As many as 35% of Canadians don't own a home
Author of the article: Yadullah Hussain
Publishing date: Sep 21, 2021 •
Good morning!
Despite the futility of the 2021 federal election, there was some refreshing clarity on a number of challenges facing the country, with the key parties mostly in broad agreement on the issues (although they disagreed vehemently on the details).
The electorate appears to have handed Justin Trudeau’s Liberal party yet another minority mandate, dashing his hopes of whole-hearted approval of his policies.
But the Liberal leader thinks otherwise: “You are sending us back to work with a clear mandate to get Canada through this pandemic and to the brighter days ahead,” Trudeau told supporters as the results rolled in. “What we’ve seen tonight is that millions of Canadians have chosen a progressive plan.”
Projections are for 155-158 seats for the Liberal party, with Erin O’ Toole’s Conservatives trailing with roughly 119 seats, Yves-Francois Blanchet’s Bloc Quebecois securing 34 seats and Jagmeet Singh’s NDP with 25 seats at least by early morning Tuesday.
Still, with Trudeau noting early on in the campaign that he may call another election in 18 months in the absence of a majority mandate, Canadians would like to see progress made on the following issues (in no particular order) before the Liberal Party can even dream of earning another term.
HOUSING AFFORDABILITY/COST OF LIVING
Just over a third of Canadians don’t own a home and likely have aspirations to do so at some point. That increasingly dissatisfied segment of the population could come to haunt the government if it does not take measures to rein in runaway home price inflation.
The Liberals have pledged to build, preserve or repair 1.4 million homes over four years, and make $4 billion available to cities through a Housing Accelerator Fund. Other measures include introducing a multi-generational Home Renovation tax credit, and a Home Buyers’ Bill of Rights that would ban blind bidding, in addition to banning new foreign ownership of Canadian houses for the next two years.
If the Liberals are to secure NDP support to form the next government, Jagmeet Singh will likely insist on injecting some of his policies such as doubling the first-time homeowner’s credit to $1,500 and transforming it into a rebate to ensure first-time homebuyers can get the money when they move in rather than “at tax time.”
Still, as Financial Post columnists Murtaza Haider and Stephen Moranis soberly noted recently: “Housing is a multi-jurisdictional responsibility, with subnational governments having a considerable say in how much rent landlords can charge and where and what type of new housing might be built. The federal role in housing is a supportive one and often subsidizes programs administered by other tiers of government, but it does have an impact on housing outcomes.”

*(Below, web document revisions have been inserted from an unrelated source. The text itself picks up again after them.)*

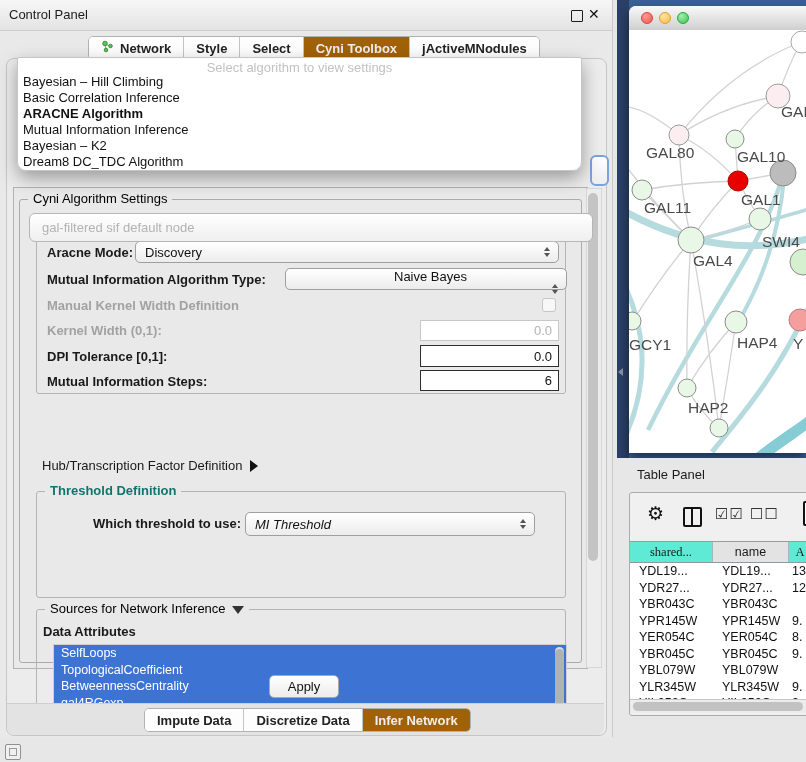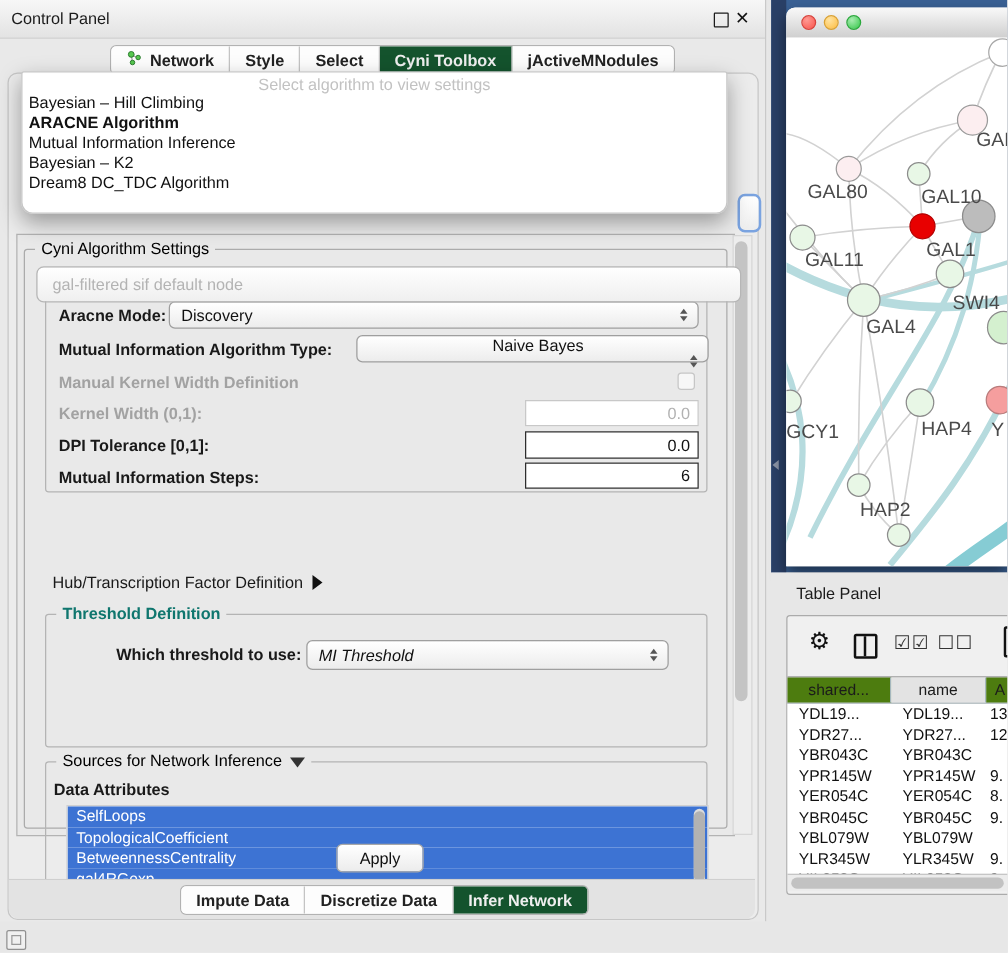--- a/index.html
+++ b/index.html
@@ -10,21 +10,21 @@
   .control-panel{position:absolute;left:0;top:0;width:612px;height:737px;background:#e9e9e9;border-right:1px solid #c9c9c9;}
   .cp-titlebar{position:absolute;left:0;top:0;width:100%;height:30px;background:linear-gradient(#f7f7f7,#e3e3e3);border-bottom:1px solid #cfcfcf;}
   .cp-title{position:absolute;left:9px;top:7px;font-size:13px;color:#1b1b1b;}
   .float-btn{position:absolute;left:571px;top:10px;width:10px;height:10px;border:1.6px solid #1b1b1b;border-radius:1px;background:transparent;}
   .close-btn{position:absolute;left:588px;top:6px;font-size:14px;font-weight:bold;color:#111;}
 
   
   .seg{position:absolute;display:flex;height:22px;background:#ffffff;border:1px solid #b2b2b2;border-radius:5px;overflow:hidden;}
   .seg .tab{display:flex;align-items:center;justify-content:center;font-size:13px;font-weight:600;color:#222;border-right:1px solid #c4c4c4;padding:0 12px;background:#fdfdfd;}
   .seg .tab:last-child{border-right:none;}
-  .seg .tab.sel{background:#14532d;color:#efefef;}
+  .seg .tab.sel{background:#a16207;color:#efefef;}
   .seg .tab .net-ic{margin-right:6px;}
 
   
   .main-panel{position:absolute;left:6px;top:58px;width:599px;height:676px;background:#ececec;border:1px solid #c6c6c6;border-radius:8px;}
   .footer-strip{position:absolute;left:0px;top:644px;width:597px;height:31px;background:#e3e3e3;border-top:1px solid #cfcfcf;border-radius:0 0 8px 8px;}
 
   
   .ghost-combo{position:absolute;left:22px;top:154px;width:562px;height:27px;background:linear-gradient(#ffffff,#efefef);border:1px solid #b6b6b6;border-radius:6px;z-index:2;}
   .ghost-combo span{display:block;margin:6px 0 0 12px;font-size:13px;color:#b3b3b3;}
   .focus-frag{position:absolute;left:583px;top:96px;width:19px;height:31px;background:linear-gradient(#ffffff,#ededed);border:2.5px solid #7aa3e0;border-radius:6px;z-index:2;box-sizing:border-box;}
@@ -87,21 +87,21 @@
   .tp-title{position:absolute;left:20px;top:9px;font-size:13px;color:#1b1b1b;}
   .table-box{position:absolute;left:12px;top:34px;width:181px;height:224px;background:#f0f0f0;border:1px solid #ababab;border-radius:3px;box-sizing:border-box;}
   .tb-toolbar{position:absolute;left:0;top:0;width:100%;height:48px;}
   .gear{position:absolute;left:17px;top:9px;font-size:19px;color:#111;}
   .cols-icon{position:absolute;left:53px;top:14px;width:15px;height:16px;border:2px solid #111;border-radius:2px;}
   .cols-icon::after{content:"";position:absolute;left:5.5px;top:0;width:2px;height:16px;background:#111;}
   .cb-pair{position:absolute;top:12px;font-size:15px;color:#333;letter-spacing:1px;}
   .doc-icon{position:absolute;left:173px;top:8px;width:16px;height:21px;border:2px solid #111;border-radius:2px;background:#fff;}
   .tbl-header{position:absolute;left:0;top:48px;width:181px;height:22px;display:flex;border-top:1px solid #9a9a9a;border-bottom:1px solid #8a9aa0;box-sizing:border-box;}
   .th{font-size:12.5px;color:#1b1b1b;text-align:center;line-height:20px;border-right:1px solid #a5b7bd;box-sizing:border-box;overflow:hidden;white-space:nowrap;}
-  .th.hl{background:#4d7c0f;}
+  .th.hl{background:#5eead4;font-family:Liberation Serif, serif;}
   .th.plain-bg{background:#e3e3e3;}
   .tbl-rows{position:absolute;left:0;top:70px;width:181px;height:136px;background:#fff;overflow:hidden;}
   .tr{display:flex;height:16.5px;line-height:16.5px;}
   .td{font-size:12.5px;color:#111;overflow:hidden;white-space:nowrap;box-sizing:border-box;}
   .td.c1{width:83px;padding-left:9px;}
   .td.c2{width:76px;padding-left:9px;}
   .td.c3{width:22px;padding-left:3px;}
   .hscroll{position:absolute;left:0;top:206px;width:181px;height:13px;background:#ececec;border-top:1px solid #c6c6c6;}
   .hscroll .thumb{position:absolute;left:3px;top:2px;width:170px;height:9px;background:#c2c2c2;border-radius:5px;}
 
@@ -243,20 +243,21 @@
           </div>
         <div class="tab sel">
             <span>Infer Network</span>
           </div>
       </div>
     </div>
 
     <div class="dropdown">
       <div class="dd-placeholder">Select algorithm to view settings</div>
       <div class="dd-item">Bayesian – Hill Climbing</div>
+      <div class="dd-item">Basic Correlation Inference</div>
       <div class="dd-item bold">ARACNE Algorithm</div>
       <div class="dd-item">Mutual Information Inference</div>
       <div class="dd-item">Bayesian – K2</div>
       <div class="dd-item">Dream8 DC_TDC Algorithm</div>
     </div>
   </div>
 
   <div class="desktop">
     <div class="dark-strip"></div>
     <div class="splitter-arrow"></div>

In addition, the new government will also have to keep an eye on soaring grocery bills and other forms of inflation creeping up. While some of the inflation is imported, no government that wants to get reelected can shrug its shoulders and appear to leave it all to the Bank of Canada.
CLIMATE CHANGE
With the Conservatives also on board with some kind of climate policy, the new government will be encouraged to pursue a bolder climate change plan.
Clearly, Canadians liked the Liberals’ stay-the-course plan with ambitious reduction targets (i.e., 40–45 per cent emissions reductions by 2030) with carbon taxes doing the heavylifting, ending at $170 per tonne by 2030 from $40 currently.
But the oilpatch is already wary that more stringent policies are coming down from Ottawa, and hopes that the government does not throw the baby out with the bathwater.
The Canadian Association of Petroleum Producers sent out a statement in the wee hours of the morning, noting that the oil and natural gas industry is ready to work with the federal government to rebuild the economy in a way that advances Indigenous reconciliation, achieves environmental goals and creates sustainable jobs and opportunities for all Canadians.
YADA YADA YADA
COMPETITIVENESS/TRADE
While the Canadian government was distracted, the United States, Australia and the United Kingdom conjured up the AUKUS, a super group of three G20 countries to counter China. Canada was conspicuously absent from the bloc, highlighting the new partnerships being formed in a post-COVID world order and why old alliances can not be taken for granted.
It’s time for Canadian government and companies to broaden their horizons, and both the Liberals and Conservative appear to have some ideas on where to cast a wider trade net.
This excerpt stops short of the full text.